The Facebook launch follows a pattern. "We're the first on Facebook. We were the first to go with live chat around the clock," Callis said. "And when we went with mobile banking, we used MShift, because it's carrier- and device-agnostic and immediately made every carrier and device available to my members."
Callis said she also wants to "bust the myth that all this is just youth-based. I'm not going after Gen X or Gen Y or Gen anything. We're sitting here in the Silicon Valley meeting the needs of the mostly technologically advanced, globally mobile workforce in the country, and frankly, that's not college students," she said.
Callis and Nicastro also both said they don't see any channels of delivery disappearing, just more being added. Internationally, other countries may be ahead in providing some of these, simply because they never had the legacy services to begin with, Open Solutions executives point out. To Callis, that doesn't matter.

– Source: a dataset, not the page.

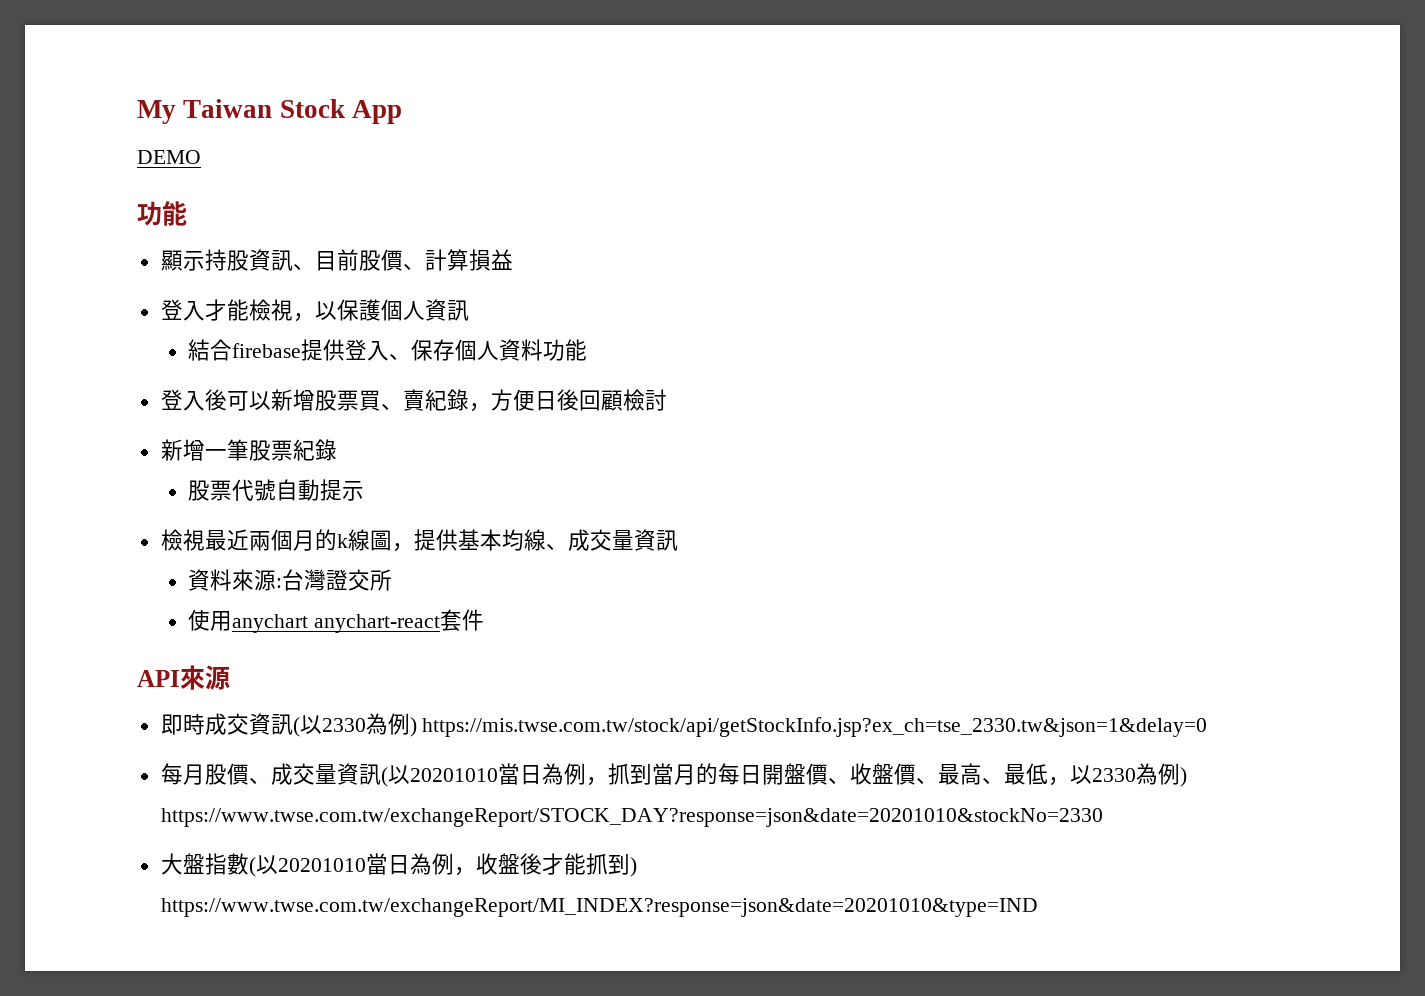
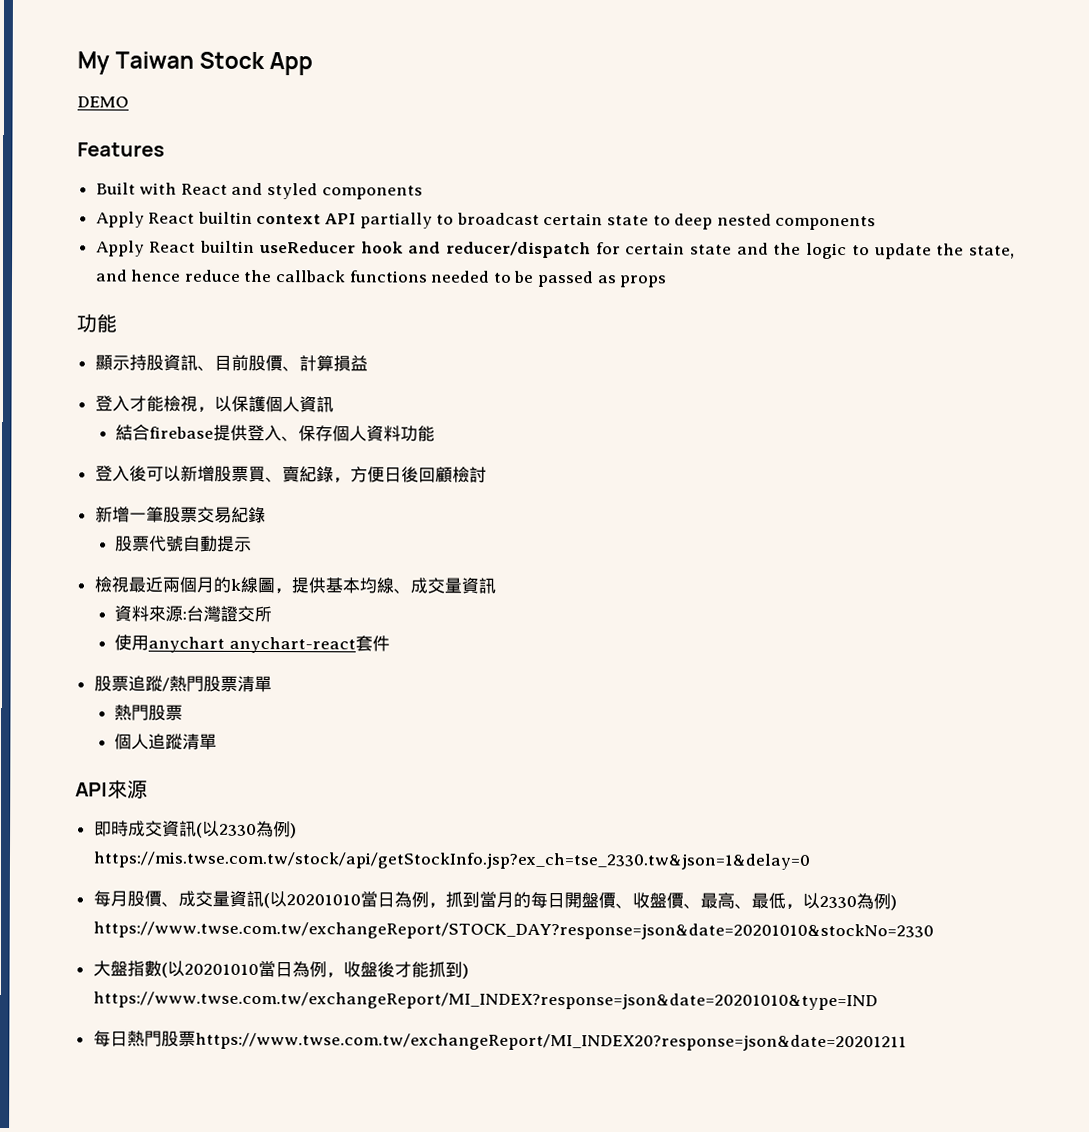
(201, 157) none -> [77,142,165,157] [95,182,423,200] [95,211,877,231] [95,240,1015,260] [94,269,668,288] // Features // Built with React and styled components // Apply React builtin context API partially to broadcast certain state to deep nested components // Apply React builtin useReducer hook and reducer/dispatch for certain state and the logic to update the state, and hence reduce the callback functions needed to be passed as props
(293, 450) none -> [196,506,232,523] 交易
(485, 620) none -> [93,675,272,693] [114,704,184,721] [114,733,218,750] // 股票追蹤/熱門股票清單 // 熱門股票 // 個人追蹤清單
(1038, 907) none -> [92,1030,907,1052] // 每日熱門股票https://www.twse.com.tw/exchangeReport/MI_INDEX20?response=json&date=20201211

"These are global citizens…highly educated, highly compensated and highly demanding," she said. "They don't accept that America won't provide these services. We have to be able to do that. And with our partners like Open Solutions and MShift and using widgets and the other tools out there, and an outsourced call center operation that can be trained to handle all this, we're able to do it quickly."
Web 2.0 delivery is one of the key ways KeyPoint is doing that.
Web 2.0 is a bit of an umbrella term, referring in general to the latest generation of Internet-delivered software services that in this context take the shape of social collaboration, ease of use and integration into other visual presentations. Mini-applications such as widgets are typically the delivery avenue for such uses, such as a live, secure online banking interface appearing on a Web site like Facebook or iGoogle.
A recent survey of 1,000 Facebook users between the ages of 18 and 34 found that 48% would use online banking with Web 2.0 widgets if their financial institution offered them, and fully one in four would switch institutions to get such services.
"To lose a quarter of your customers to competitors who have provided secure Web 2.0 banking would bear a significant impact on existing businesses," said David Lavenda, vice president of marketing and product strategy for WorkLight Inc., a Web 2.0 services provider that sponsored the survey.
"This is particularly true at a time when financial services companies are struggling to retain and acquire customers in a market saturated with new competitors and countless new offerings," Lavenda said.
Retention, as Lavenda said, is another concern. For instance, last year, financial services consultancy Celent surveyed U.S. college students and found that 60% would keep their current banking relationship on into their working lives.
Nicastro said Open Solutions is hearing more from banks in general and credit unions in university areas about expanding into the new delivery channels
While Callis notes that her membership skews to the affluent, educated and tech-demanding, the demand for such services growing nationwide is helping her take her case to her credit union board to push KeyPoint's services beyond its cyber-walls.
"I'm the president of our CUSO and will be making a formal request to our board to allow us to offer emerging technology packages to noncompeting institutions," she said.
And she also will keep a close eye out for new tools to offer her members. (Open Solutions said it now is working on enabling text messages for payments.)
"Open Solutions and MShift…for me, they are the story. They got us there fast and have helped us sustain it," Callis said.
"I was a banker with Citibank and for a short time with Wachovia, too, before I got here, and I can tell you, any financial institution that wants to be relevant in the future had better get to work being relevant right now."